Yeah, we know it’s supposed to be a To 10 Sweet Songs list. Sorry, our list goes to 11.  We felt it was essential to start out with one of our favorite Sweet songs that casual fans may have never heard. Sweet’s “No You Don’t” was one of those great album tracks that was never released as a single. Placed in the shadows of two substantial hit singles off the Desolation Boulevard album, Sweet’s “No You Don’t” defined the art of heavy glam rock with the perfect pop hook. The song may have been a little darker than most of the band’s singles, but its minor key chord changes and passionate dueling vocals will make you fall in love with this band instantly. The perfect choice to open up our (ahem!)Top 10 Sweet Songs list.

# 10 – Funny Funny

The single “Funny Funny” was Sweet’s first worldwide hit. The song was released on their first album entitled Funny How Sweet Co-Co Can Be. The LP arrived in record stores in November of 1971. Nicky Chinn and Mike Chapman’s songwriting team wrote the song. Chin and Chapman were two of the most successful songwriting teams to emerge from the 1970s.
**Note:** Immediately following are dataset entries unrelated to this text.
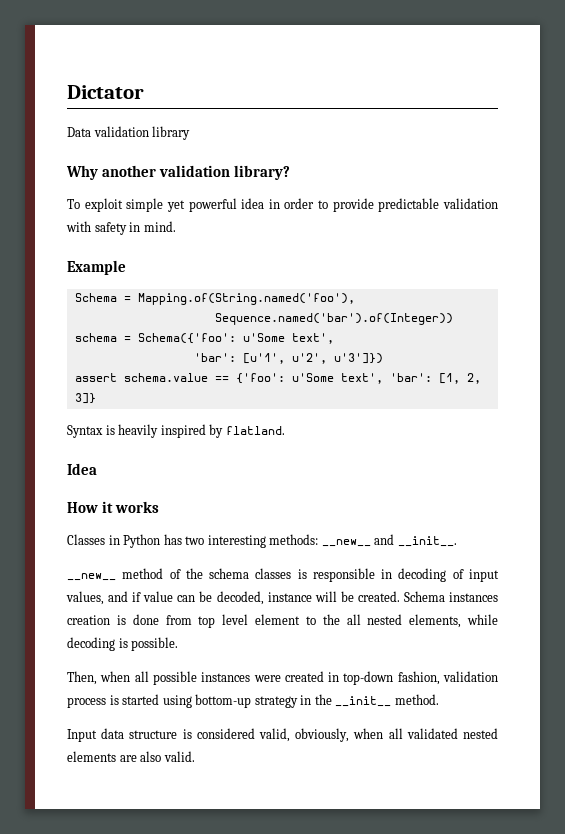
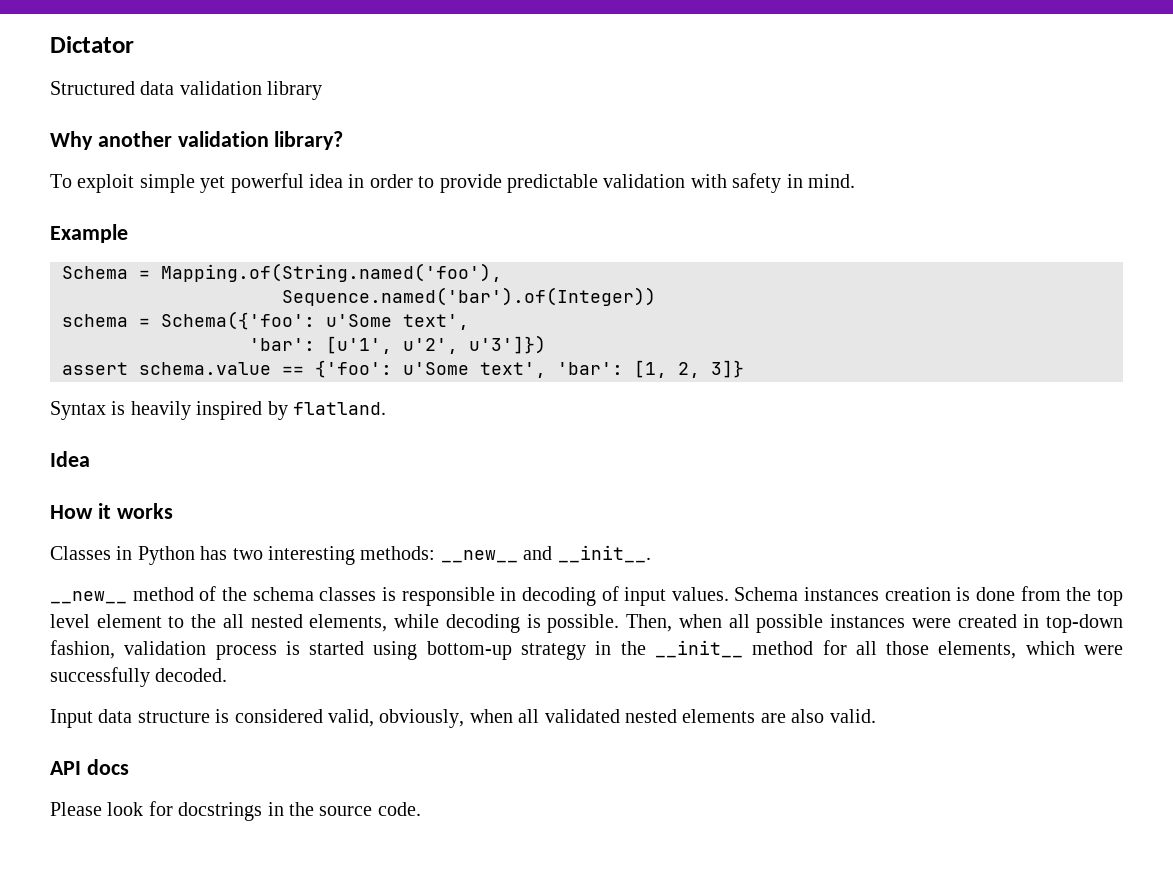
[67,127,91,137] Data -> [50,81,175,95] Structured data
[66,591,400,605] values, and if value can be decoded, instance will be created. -> [671,587,729,601] values.
(192, 620) none -> [1066,587,1092,601] the
(179, 644) // -> (620, 623) none
[394,694,439,705] method. -> [752,640,1123,659] [50,667,228,687] method for all those elements, which were successfully decoded.
(195, 756) none -> [50,759,129,775] [50,801,421,821] // API docs // Please look for docstrings in the source code.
The duo were responsible for penning a large portion of the early Sweet catalog. Besides penning songs for Sweet, the duo of Nicky Chinn and Mike Chapman scored hits for artists such as Suzi Quatro, Smokie, Mud, Racey, and Exile. Their songs have been covered by famous artists such as Pat Benatar (If You Think You Know How To Love Me), Def Leppard (Hell Raiser), Marillion, KT Tunstall (Lonely This Christmas), and many others.  Sweet’s first hit “Funny Funny,” echoed the early bubble gum style sound found in the era of late 1960’s early 1970s pop rock.

# 9 – Wig Wam Bam

The great Sweet song “Wig Wam Bam,” was the follow-up to their smash hit “Little Willy.” Both songs were released as singles in 1972. At the time the band was known as The Sweet. Two years later, they would drop “The” from the name and just go by the group name Sweet. The song “Wig Wam Bam” would continue to define the bubble gum sound that the band was starting to grow unhappy with.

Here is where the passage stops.